Satyajit Parab

Personal information
- Full name: Satyajit Sudhir Parab
- Born: 1 September 1975 (age 51) Vadodara, Gujarat, India
- Batting: Right-handed
- Bowling: Right-arm off break
- Role: Team Manager, Gujarat Titans

Domestic team information
- 1997–2009: Baroda

Career statistics
| Competition | First-class | List A |
| Matches | 84 | 35 |
| Runs scored | 4,782 | 1,134 |
| Batting average | 34.90 | 34.36 |
| 100s/50s | 16/16 | 1/7 |
| Top score | 154 | 142 |
| Balls bowled | 281 | 76 |
| Wickets | 2 | 0 |
| Bowling average | 94.00 | – |
| 5 wickets in innings | 0 | 0 |
| 10 wickets in match | 0 | n/a |
| Best bowling | 1/6 | – |
| Catches/stumpings | 62/– | 9/– |
- Source: Cricinfo, 19 April 2020

= Satyajit Parab =

Indian cricketer (born 1975)

Satyajit Sudhir Parab (born 1 September 1975 in Vadodara, Gujarat, India), is an Indian cricketer who played first-class and professional cricket for 14 years representing India A, Board President‘s XI, India Seniors, West Zone and Baroda.

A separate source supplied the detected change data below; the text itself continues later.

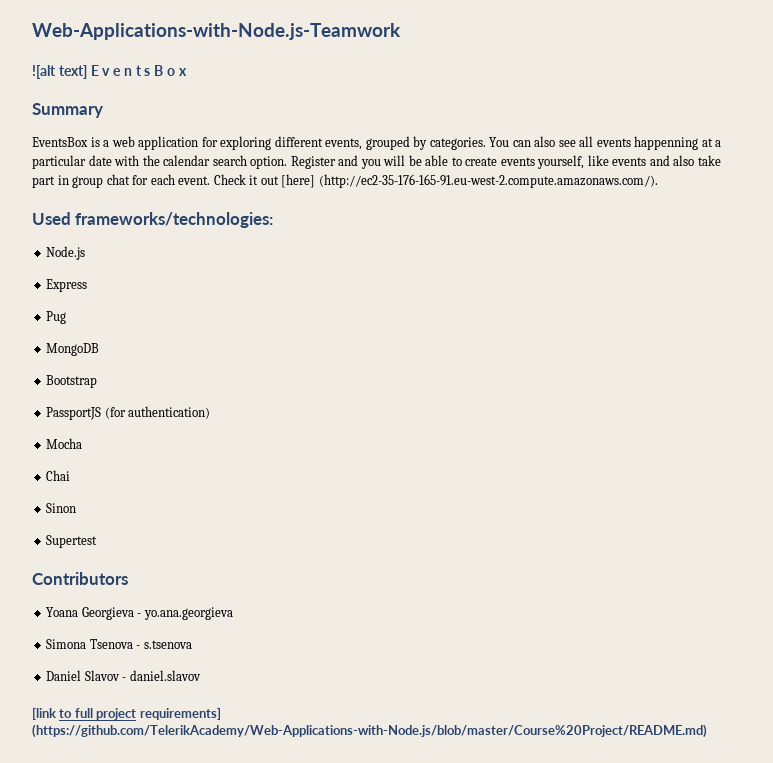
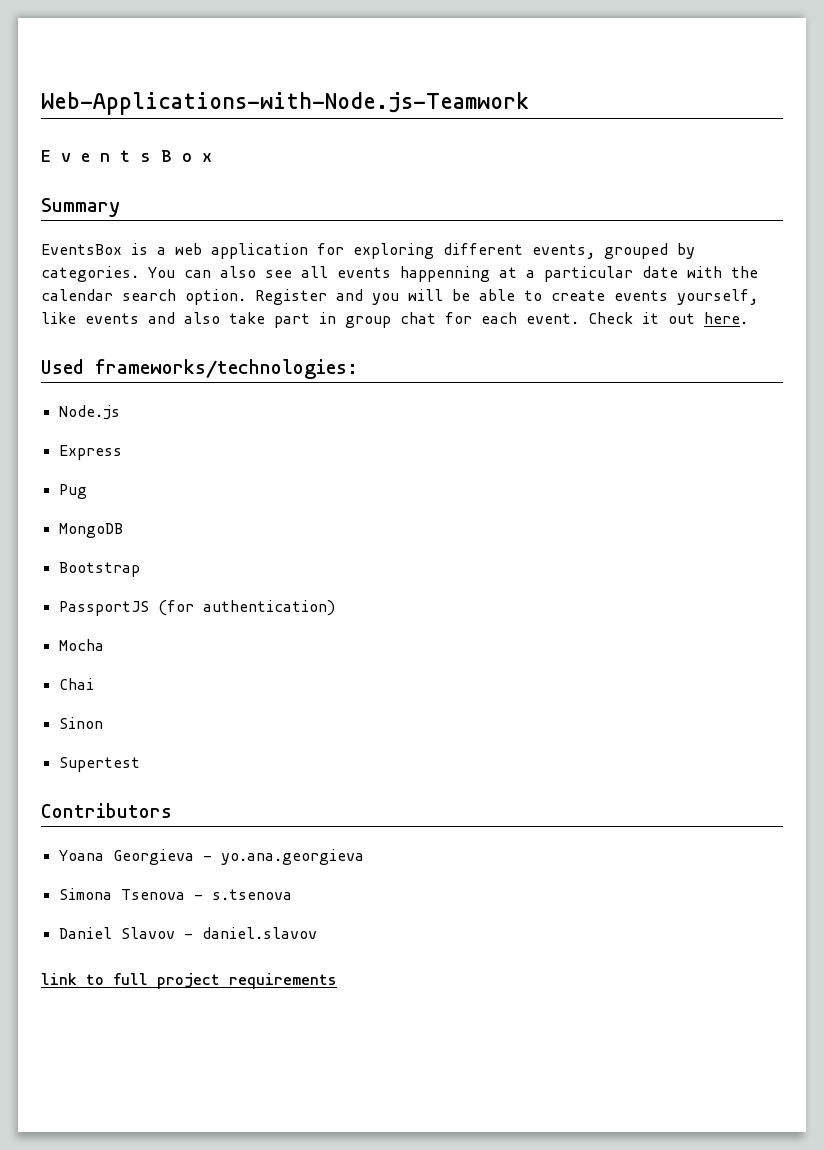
[32,65,87,79] ![alt text] -> (529, 103) none
[281,174,658,188] [here] (http://ec2-35-176-165-91.eu-west-2.compute.amazonaws.com/). -> [704,312,748,324] here.
[32,708,56,720] [link -> [41,973,77,985] link
[139,708,221,720] [32,724,707,738] requirements] (https://github.com/TelerikAcademy/Web-Applications-with-Node.js/blob/master/Course%20Project/README.md) -> [229,973,337,989] requirements

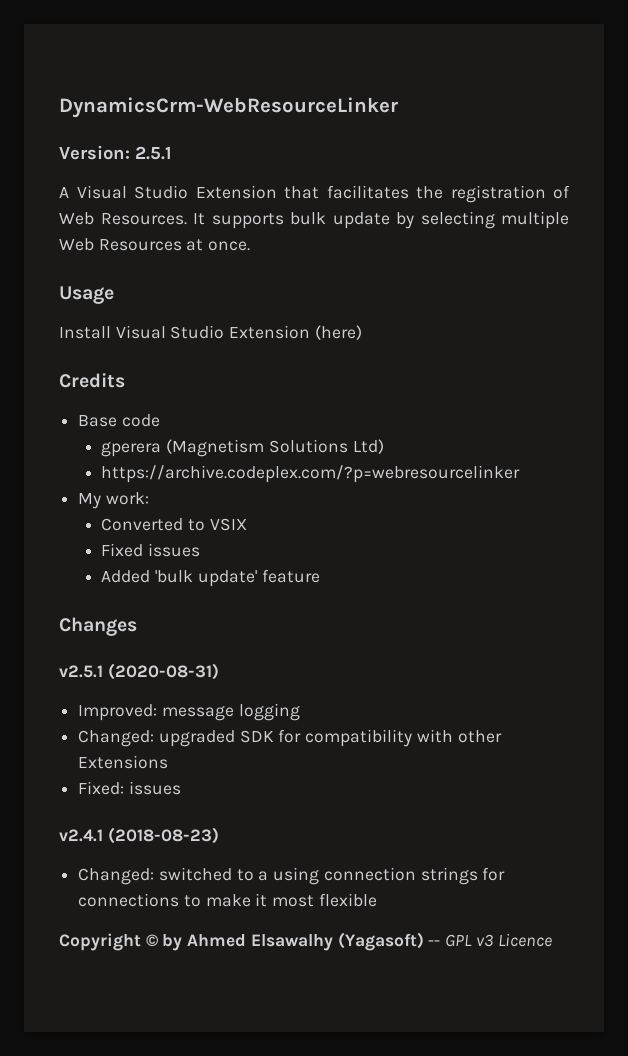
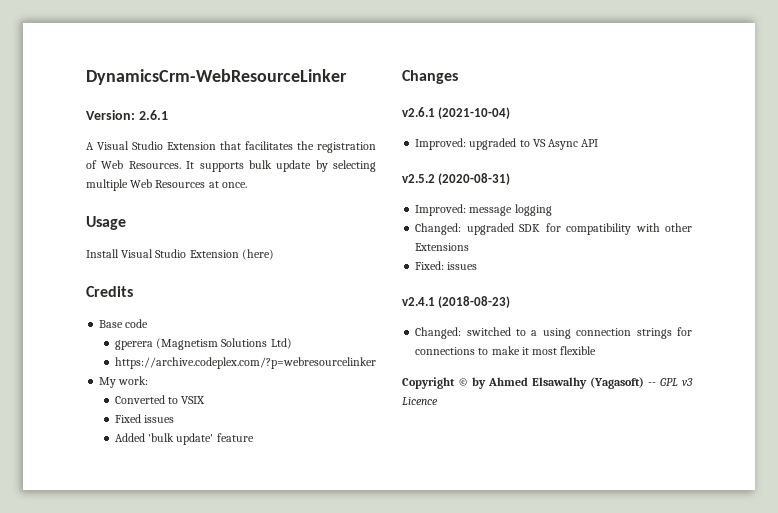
[135,146,172,160] 2.5.1 -> [138,110,168,120] 2.6.1
[59,665,103,678] v2.5.1 -> [402,107,511,119] [415,138,599,150] [402,174,435,183] v2.6.1 (2021-10-04) // Improved: upgraded to VS Async API // v2.5.2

Parab, primarily an opening, right-hand batsman, played 84 first-class matches and 35 List A matches. Over these matches, Parab accumulated over 6,000 runs including 17 centuries and 23 half-centuries. In 2000-01, when Baroda won the Ranji Trophy, Parab scored 809 runs at an average of 58, and followed that with 895 runs at 56 in 2002-03.

Parab now works in cricket operations and development and has worked with Baroda Cricket Association and Team India.

He is currently the Team Manager for Gujarat Titans.